It's better to think in terms of risks not just costs. Interviewers tend to
higher people just like them, which means the team is often filled with people
that think the same way and come up with the same types of solutions. On the
other hand when you get someone in that can 'do the job' but has a radically
different perspective they are more likely to bring something new to the
table. To be overly simplistic in a team of world class programmers adding
someone with a great UI background can be worth a lot more than yet another
world class developer. The advantage being diversity does not require a larger
paycheck.

------
martininmelb
These articles reinforce something that someone told me a long time ago about
a study about interviewing.

1\. In most cases, the person (or the person in charge, if it is a panel)
makes a decision in the first five minutes of the interview.

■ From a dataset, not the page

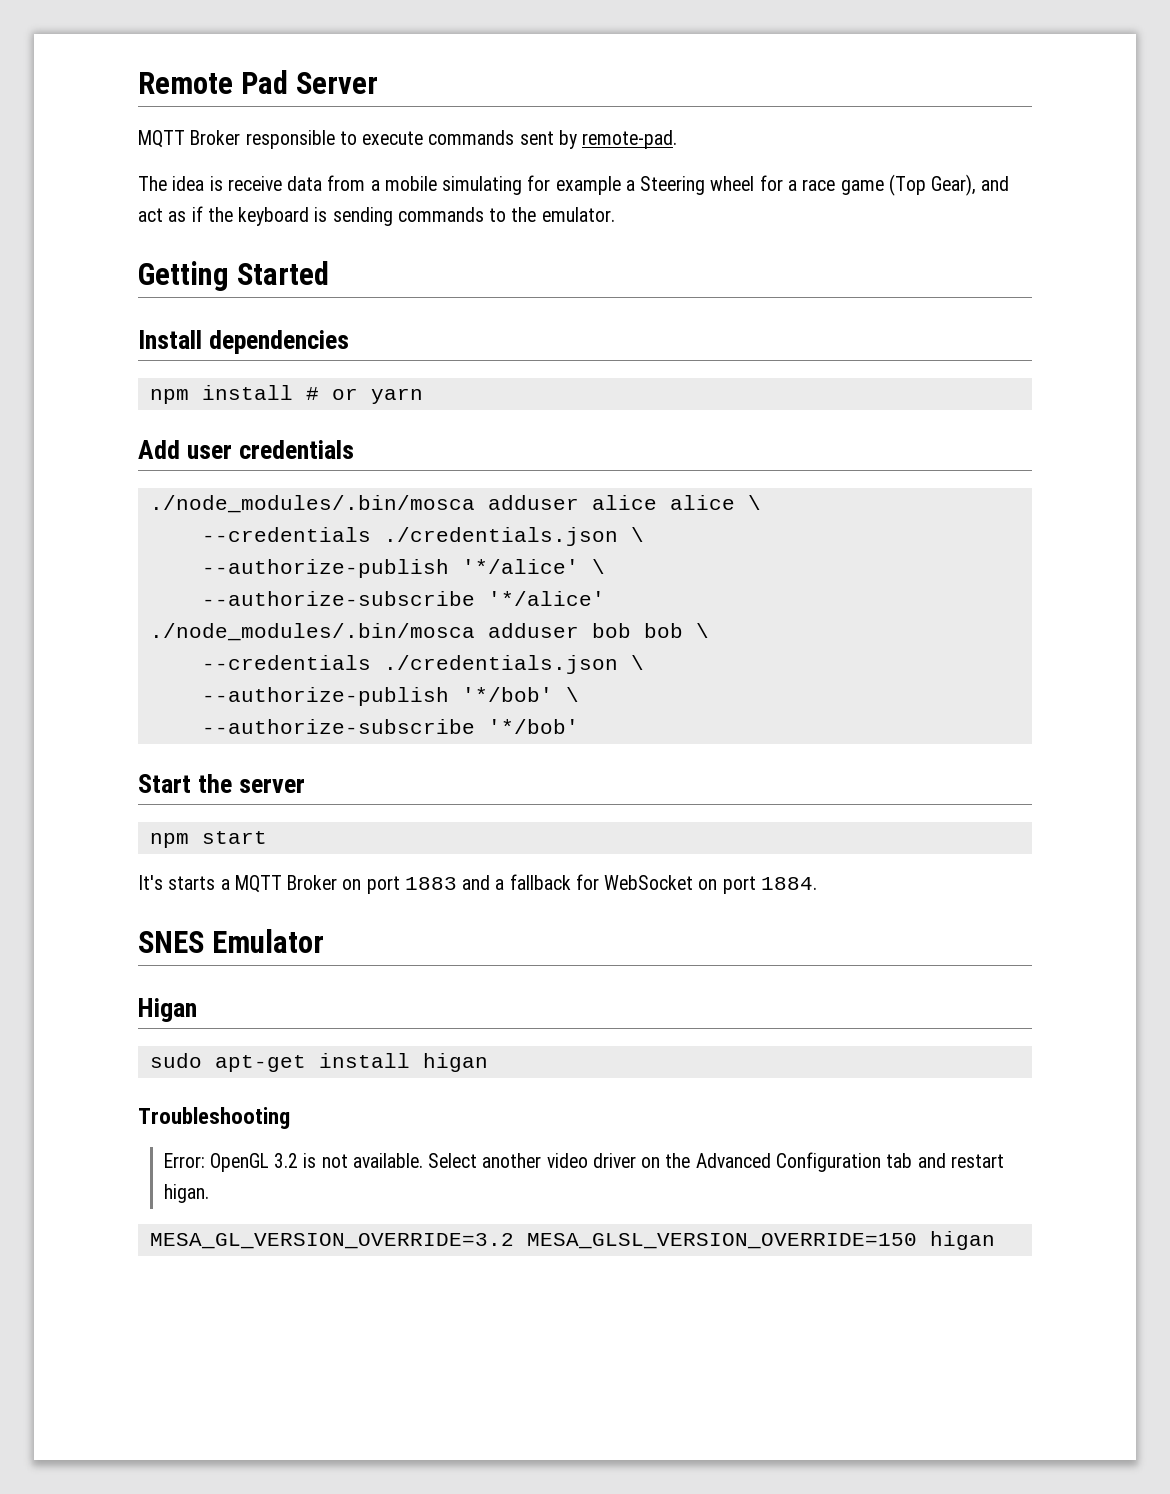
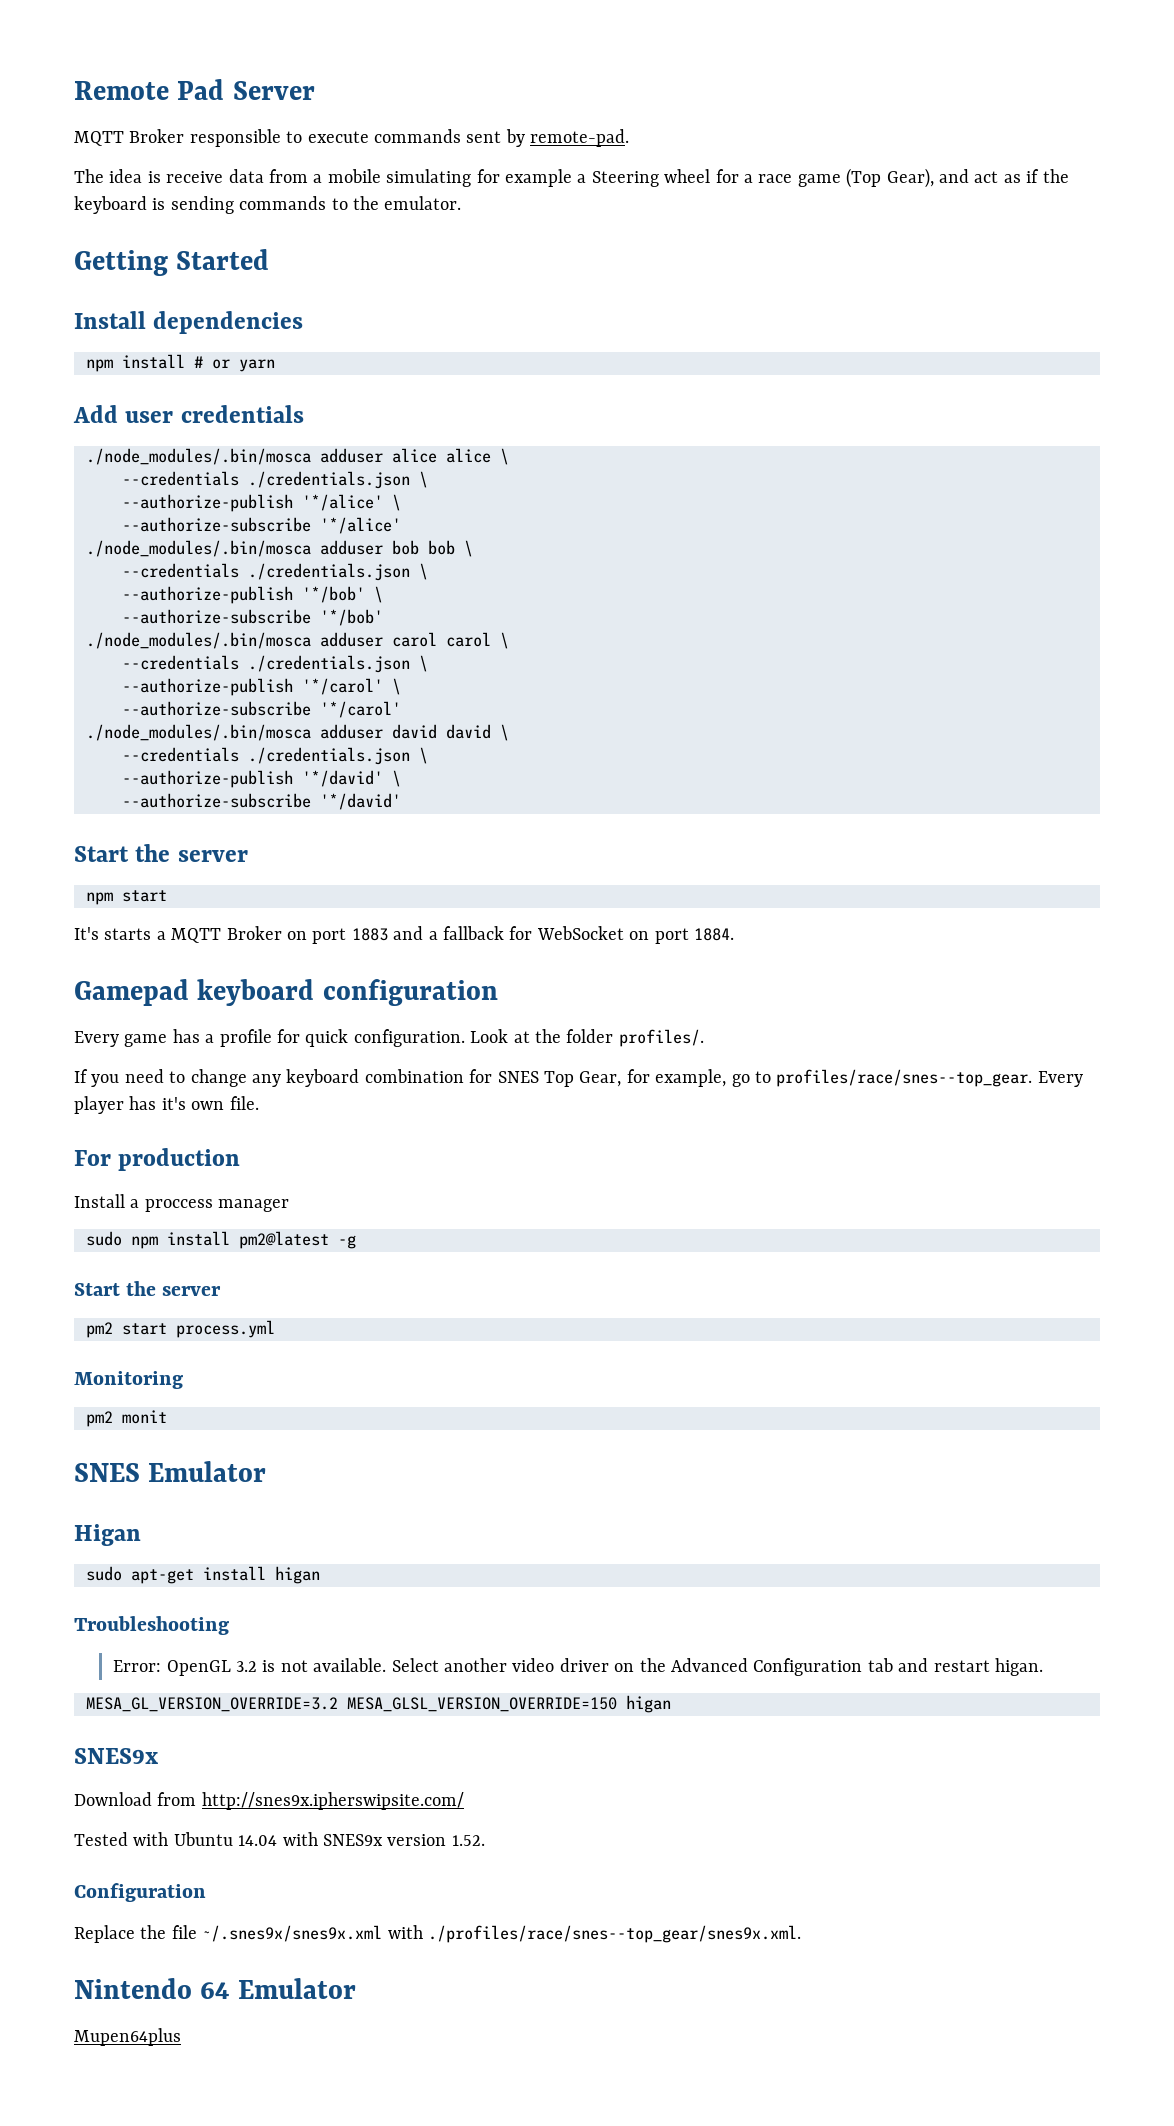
(579, 726) none -> [86,632,509,649] [122,655,428,673] [122,678,401,696] [122,701,401,718] [86,724,509,741] [122,747,428,765] [122,770,401,788] [122,793,401,810] // ./node_modules/.bin/mosca adduser carol carol \ // --credentials ./credentials.json \ // --authorize-publish '*/carol' \ // --authorize-subscribe '*/carol' // ./node_modules/.bin/mosca adduser david david \ // --credentials ./credentials.json \ // --authorize-publish '*/david' \ // --authorize-subscribe '*/david'
(817, 883) none -> [74,979,498,1006] [74,1029,704,1047] [74,1069,1083,1087] [74,1096,259,1114] [74,1148,241,1171] [74,1194,290,1212] [86,1231,356,1249] [74,1281,222,1296] [86,1320,275,1338] [74,1371,183,1389] [86,1410,167,1427] // Gamepad keyboard configuration // Every game has a profile for quick configuration. Look at the folder profiles/. // If you need to change any keyboard combination for SNES Top Gear, for example, go to profiles/race/snes--top_gear. Every player has it's own file. // For production // Install a proccess manager // sudo npm install pm2@latest -g // Start the server // pm2 start process.yml // Monitoring // pm2 monit
(995, 1240) none -> [74,1748,158,1764] [74,1792,464,1810] [74,1832,485,1846] [74,1883,206,1902] [74,1925,801,1943] [74,1978,356,1999] [74,2028,181,2046] // SNES9x // Download from http://snes9x.ipherswipsite.com/ // Tested with Ubuntu 14.04 with SNES9x version 1.52. // Configuration // Replace the file ~/.snes9x/snes9x.xml with ./profiles/race/snes--top_gear/snes9x.xml. // Nintendo 64 Emulator // Mupen64plus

2\. The decision is based on how much the candidate resembles the interviewer
(i.e. how similar they are to the interviewer in terms of personality and
skill set).

------
heliodor
I'd think a good way to hire great developers is to hire and fire quickly. I
see this mentioned time and again, yet very few people actually live by it.
The process would then turn into a trial period beyond which you are good to
go. If you want to have a group of good developers, just operate along the
lines of "I give myself X months to notice that this new hire is bad." If you
want a group of great developers, switch your mode of operation to "I give
this new hire X months to impress his/her peers."

The people who can make the judgement call are usually the hire's peers based
on their daily interactions, so how would management be able to get its hands
on this knowledge without turning the company culture into a disaster where
people always feel like they are being continuously judged by their peers and
have to watch their backs?

------
astrofinch
It seems possible this guy just has an unusually good memory and regards
anyone who doesn't also have a good memory as stupid and "not a good
programmer".

------
davvid
I'm happy where I work.

I interviewed for google once; their recruiter found me through an open source
project in which google has a stake.

Anyways, I was tired when I did my phone interview, having just returned home
from work. I bombed a couple of those interview puzzles. I felt pretty stupid
because the answers are really obvious to me in hindsight. No biggie.

So this week they interviewed a junior programmer I mentored in the past. It
looks like they might hire him! :-) good one. If they asked him he'd easily
send them my way (guess who he comes to whenever he has questions?) Oh well.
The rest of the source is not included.